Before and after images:
⟨

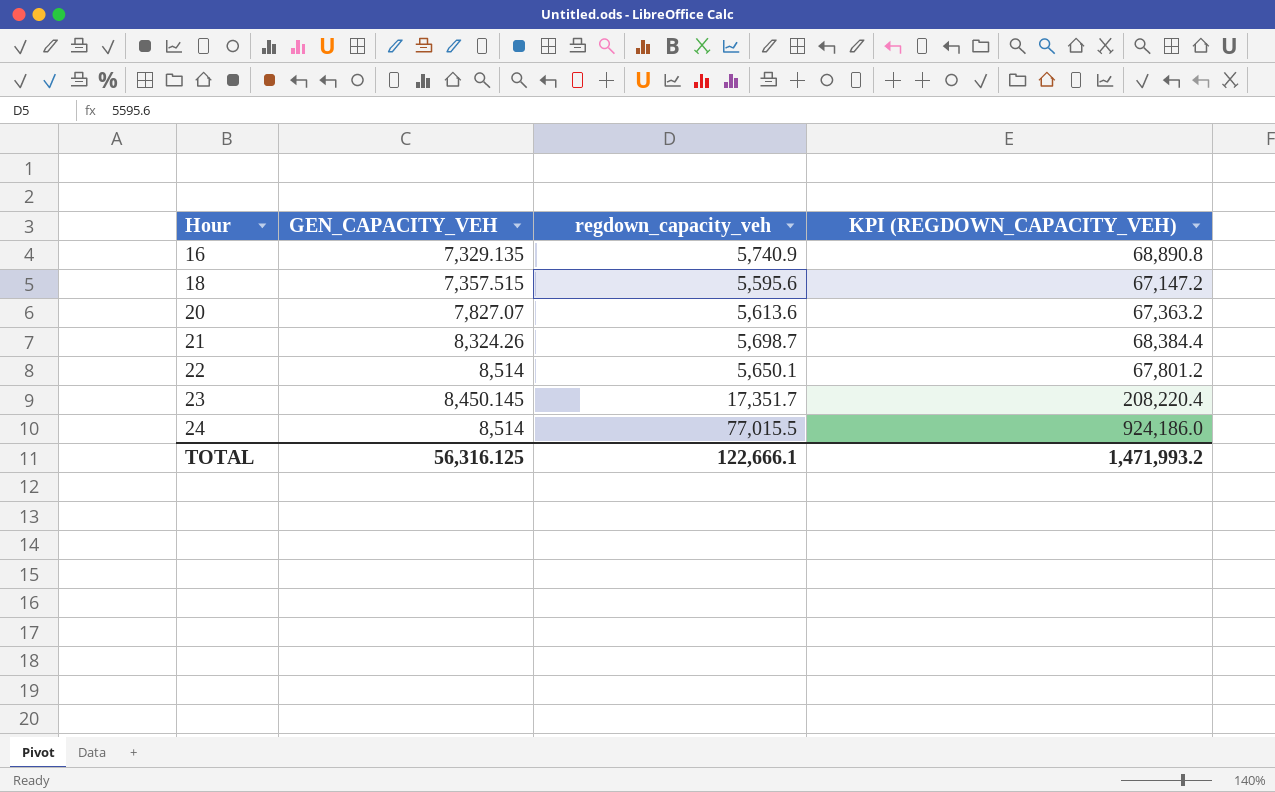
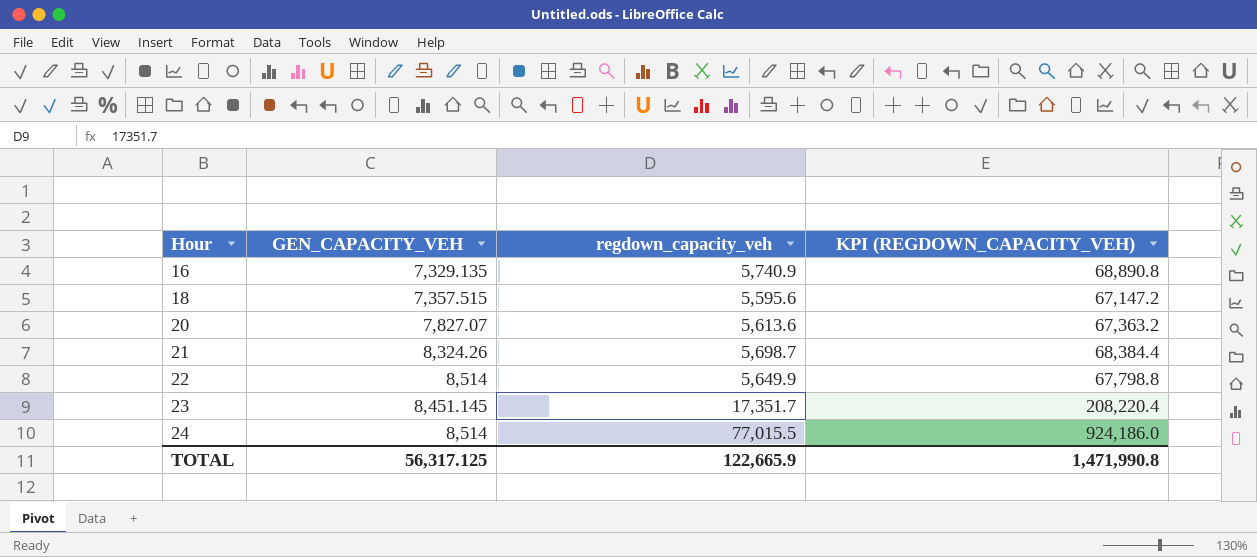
22 | regdown_capacity_veh: 5,650.1 -> 5,649.9
22 | KPI (REGDOWN_CAPACITY_VEH): 67,801.2 -> 67,798.8
23 | GEN_CAPACITY_VEH: 8,450.145 -> 8,451.145
TOTAL | GEN_CAPACITY_VEH: 56,316.125 -> 56,317.125
TOTAL | regdown_capacity_veh: 122,666.1 -> 122,665.9
TOTAL | KPI (REGDOWN_CAPACITY_VEH): 1,471,993.2 -> 1,471,990.8

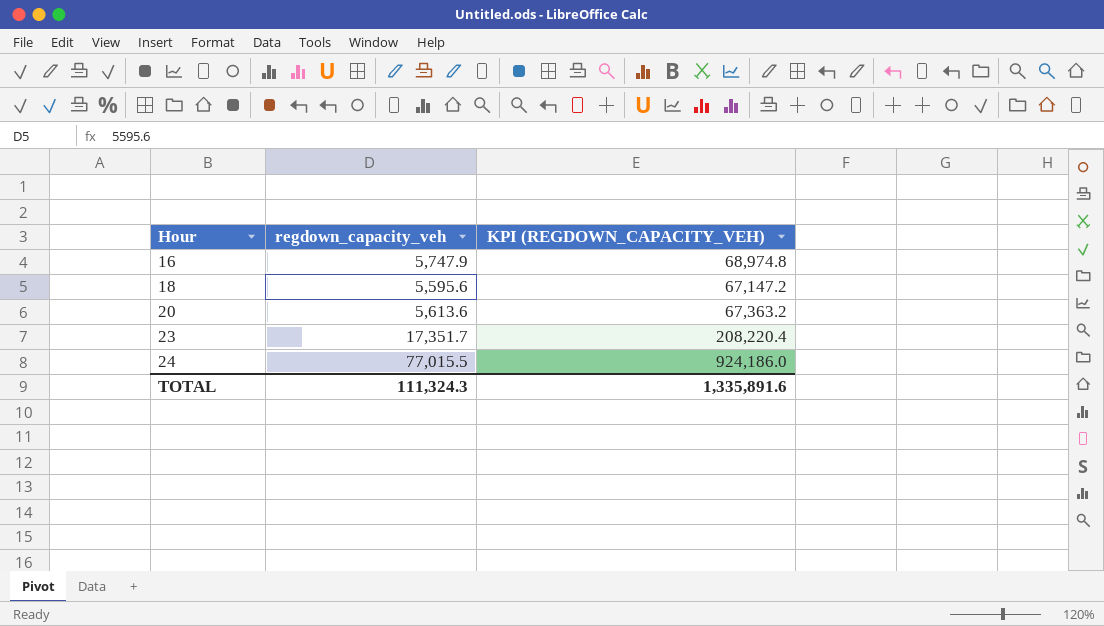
column GEN_CAPACITY_VEH | position: 2 -> none
row 21: 8,324.26 | 5,698.7 | 68,384.4 -> none
row 22: 8,514 | 5,649.9 | 67,798.8 -> none
16 | regdown_capacity_veh: 5,740.9 -> 5,747.9
16 | KPI (REGDOWN_CAPACITY_VEH): 68,890.8 -> 68,974.8
TOTAL | regdown_capacity_veh: 122,665.9 -> 111,324.3
TOTAL | KPI (REGDOWN_CAPACITY_VEH): 1,471,990.8 -> 1,335,891.6

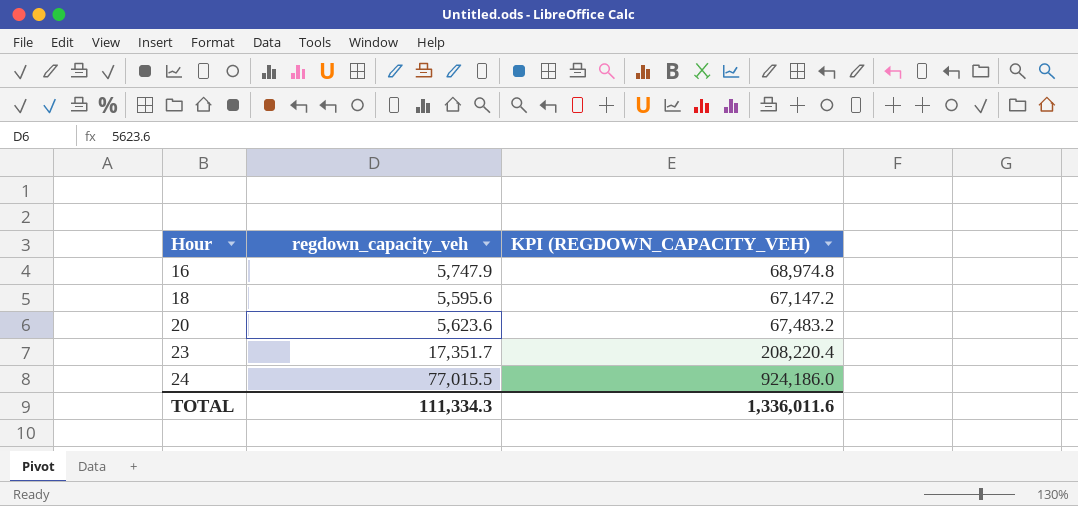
20 | regdown_capacity_veh: 5,613.6 -> 5,623.6
20 | KPI (REGDOWN_CAPACITY_VEH): 67,363.2 -> 67,483.2
TOTAL | regdown_capacity_veh: 111,324.3 -> 111,334.3
TOTAL | KPI (REGDOWN_CAPACITY_VEH): 1,335,891.6 -> 1,336,011.6

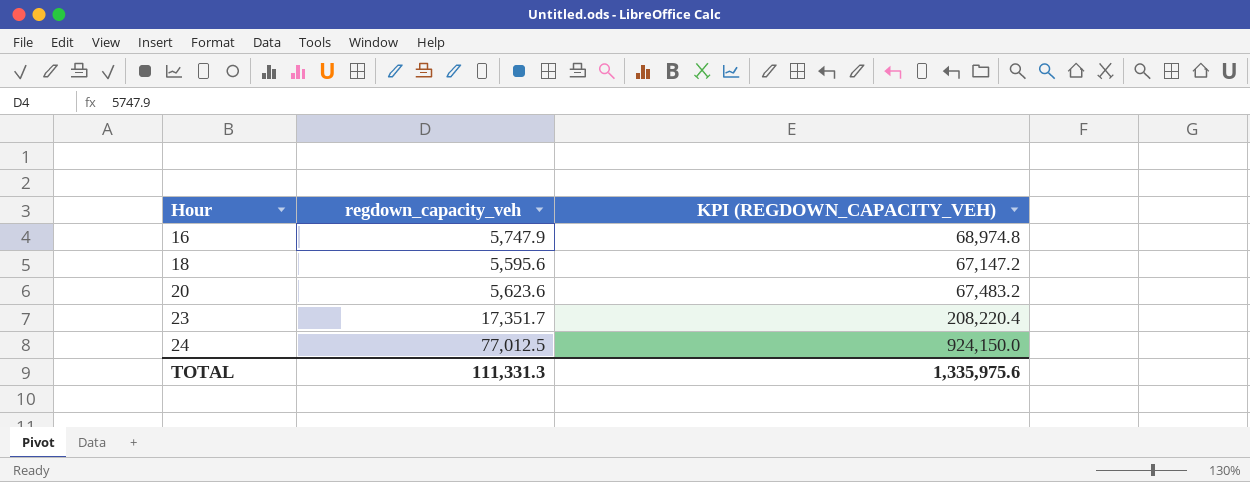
24 | regdown_capacity_veh: 77,015.5 -> 77,012.5
24 | KPI (REGDOWN_CAPACITY_VEH): 924,186.0 -> 924,150.0
TOTAL | regdown_capacity_veh: 111,334.3 -> 111,331.3
TOTAL | KPI (REGDOWN_CAPACITY_VEH): 1,336,011.6 -> 1,335,975.6

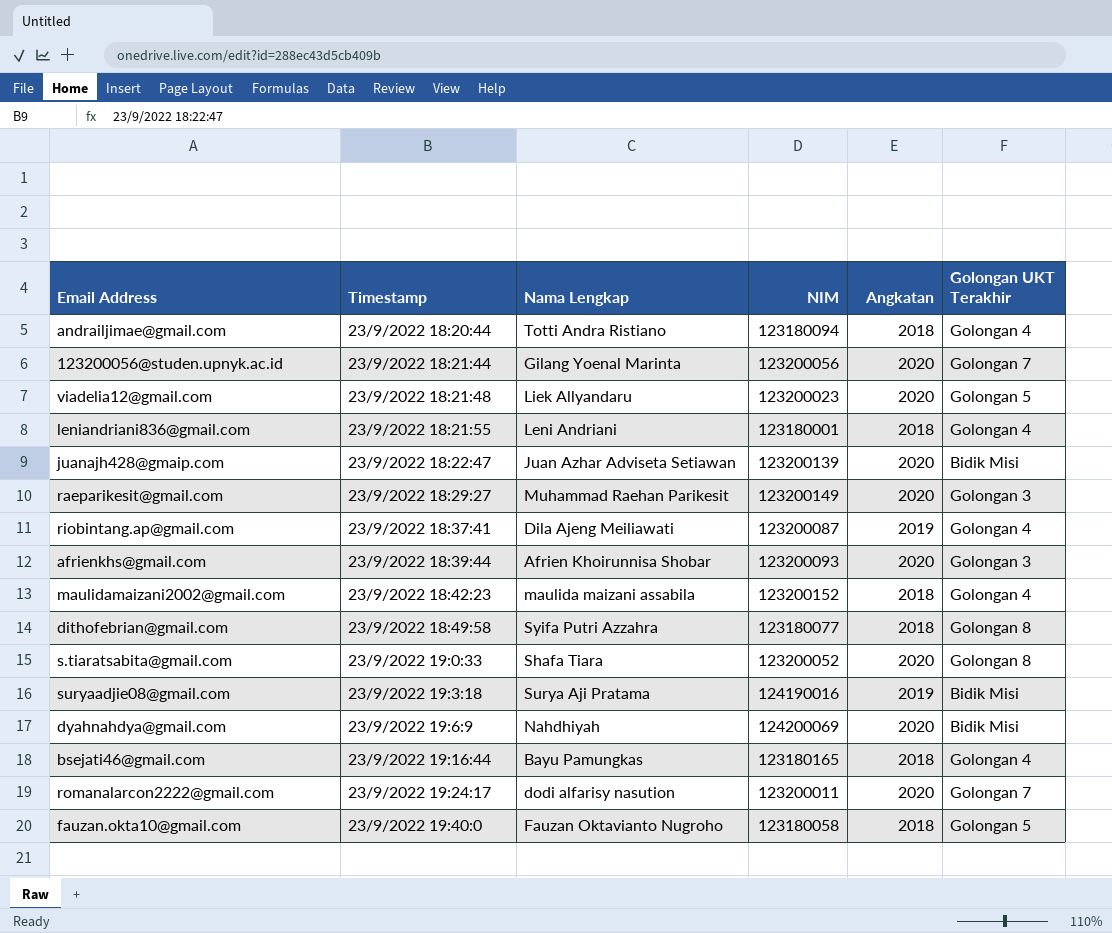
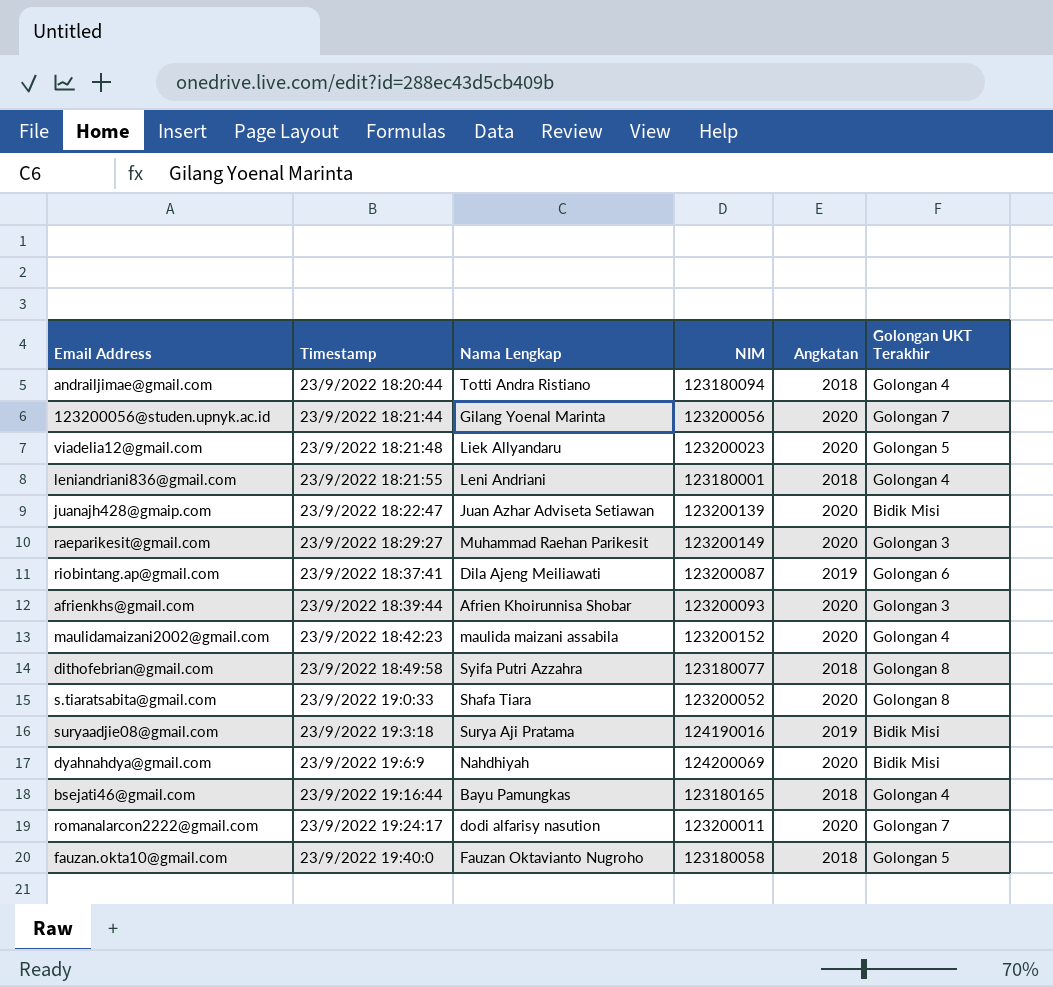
riobintang.ap@gmail.com | Golongan UKT Terakhir: Golongan 4 -> Golongan 6
maulidamaizani2002@gmail.com | Angkatan: 2018 -> 2020

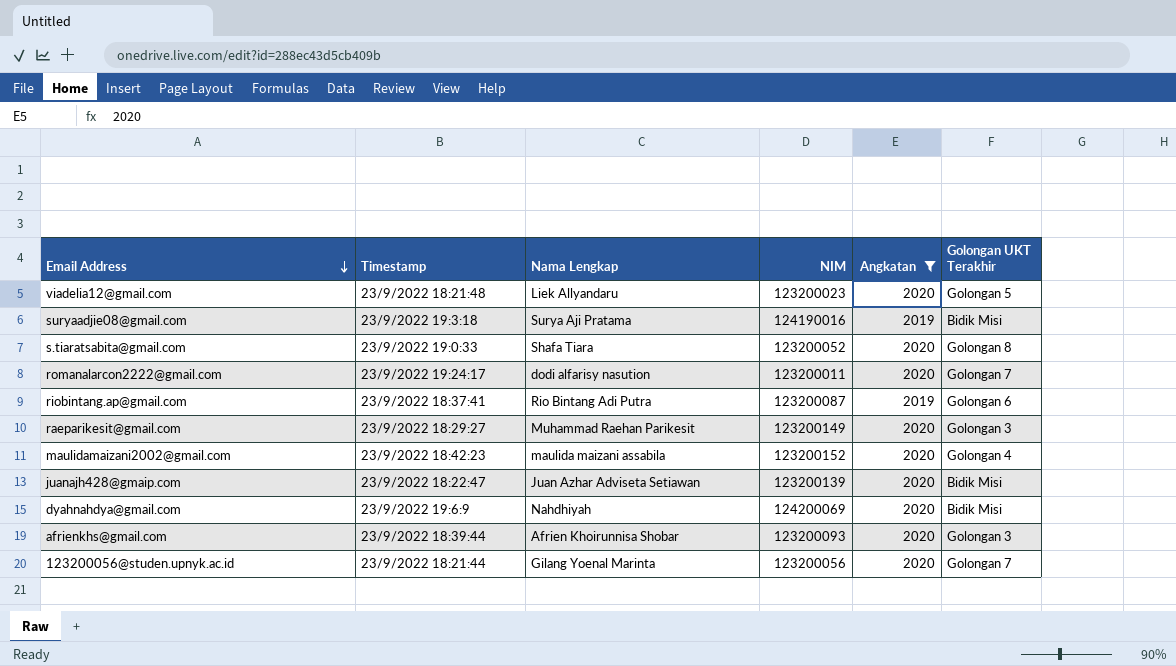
filter: none -> Angkatan != 2018
row order: none -> Email Address descending
riobintang.ap@gmail.com | Nama Lengkap: Dila Ajeng Meiliawati -> Rio Bintang Adi Putra

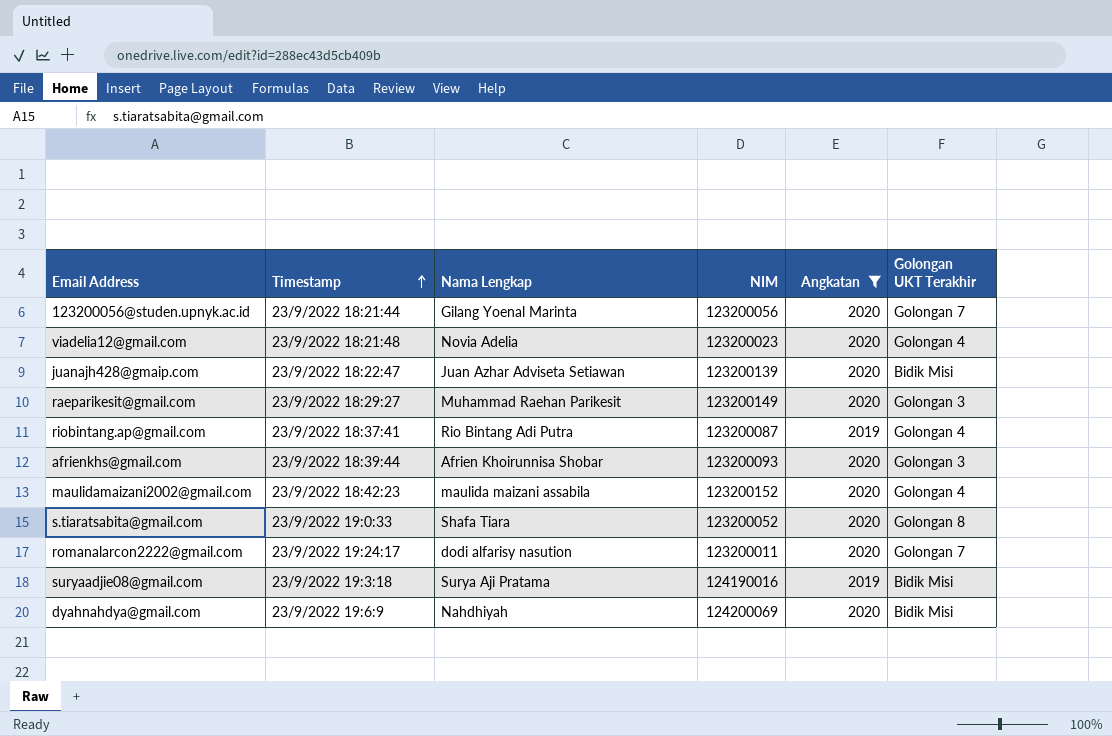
row order: Email Address descending -> Timestamp ascending
viadelia12@gmail.com | Nama Lengkap: Liek Allyandaru -> Novia Adelia
viadelia12@gmail.com | Golongan UKT Terakhir: Golongan 5 -> Golongan 4
riobintang.ap@gmail.com | Golongan UKT Terakhir: Golongan 6 -> Golongan 4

⟩

[YOUR GOAL]
Please report every line in the entries above that holds the string "order".

[OUTPUT FOR THIS EXERCISE]
row order: none -> Email Address descending
row order: Email Address descending -> Timestamp ascending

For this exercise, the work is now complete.